After being specifically told not to touch her, Kaupe
nevertheless went ahead and touched Koyonagi's buttocks. Kaupe
didn't stop at the second touching, but went on to touch Koyonagi
a third time. Although Kaupe claims he was merely attempting to
greet and introduce himself to Koyonagi, the district court found
that Kaupe touched Koyonagi with the intent to "harass, annoy or
alarm her" and that the touching was offensive to Koyonagi. The
district court found Koyonagi's testimony to be credible. There was substantial evidence on the record that Kaupe's
"acts, conduct, and inferences fairly drawn from all the
circumstances" showed he intended to harass, annoy, or alarm
Koyonagi by touching her in an offense manner. B. There Was Substantial Evidence that Kaupe Committed the
Offense of Terroristic Threatening in the Second Degree. Kaupe contends there was not substantial evidence that he
committed Terroristic Threatening in the Second Degree; namely,
that his threat did not constitute a "true threat." Terroristic Threatening is defined, in relevant part, under HRS §
707-715 (1993), as follows: §707-715. Terroristic threatening, defined. A person commits the offense of
terroristic threatening if the person threatens, by word or conduct, to cause
bodily injury to another person . . . : (1) With the intent to terrorize, or in reckless disregard of the risk of
terrorizing, another person[.] Hawaii Revised Statutes § 707-717(1) defines Terroristic
Threatening in the Second Degree as follows: §707-717 Terroristic threatening in the second degree. (1) A person commits
the offense of terroristic threatening in the second degree if the person
commits terroristic threatening other than as provided in section 707-716. (3)

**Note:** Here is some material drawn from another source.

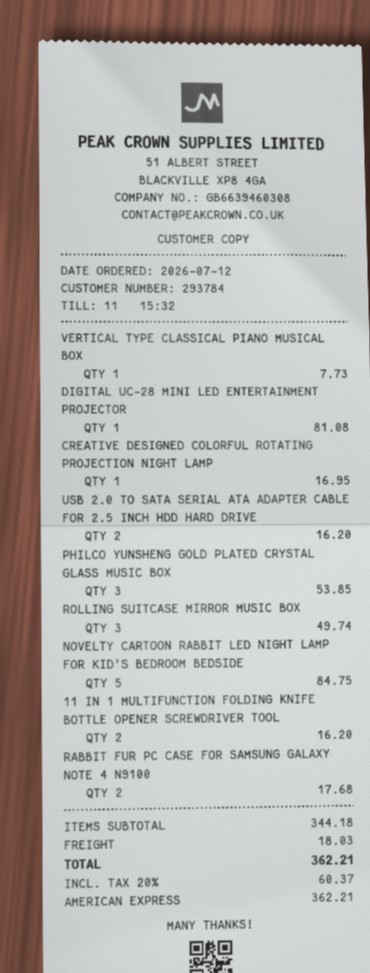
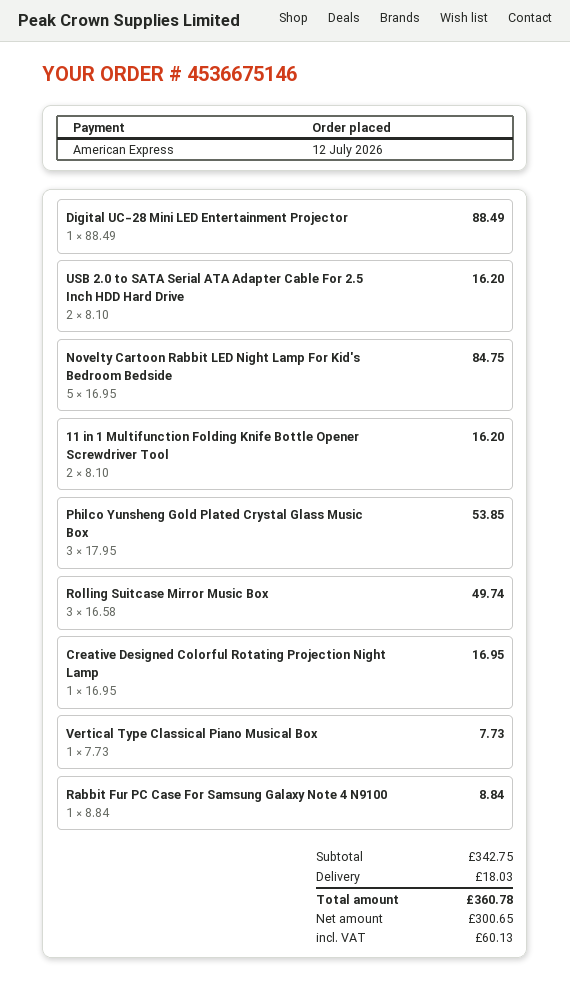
DIGITAL UC-28 MINI LED ENTERTAINMENT PROJECTOR: 1 for 81.08 -> 1 for 88.49
RABBIT FUR PC CASE FOR SAMSUNG GALAXY NOTE 4 N9100: 2 for 17.68 -> 1 for 8.84
subtotal: 344.18 -> 342.75
tax: 60.37 -> 60.13
total: 362.21 -> 360.78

Kaupe cites to State v. Chung, 75 Haw. 398, 862 P.2d 1063 (1993),
in support of the proposition that the threat "I got to kill this
guy" does not possess the attributes of a "true threat" and, as
such, is constitutionally protected free speech under the first
amendment. Chung addressed terroristic threatening and whether a
threat is a true threat or protected speech. Chung set forth the
following standard for determining what constitutes a "true
threat": [P]roof of a "true threat" . . . focus[es] on threats which are so unambiguous
and have such immediacy that they convincingly express an intention of being
carried out. . . . . . . So long as the threat on its face and in the circumstances in which it
is made is so unequivocal, unconditional, immediate and specific as to the
person threatened, as to convey a gravity of purpose and imminent prospect of
execution, the statute may properly be applied. Id. at 416-17, 862 P.2d at 1073 (emphasis in original) (quoting
United States v. Kelner, 534 F.2d 1020, 1026-27 (2d Cir. 1976)). With Stant standing or sitting at Kaupe's table, Kaupe stated "I
got to kill this guy" to his friends so that Stant could hear.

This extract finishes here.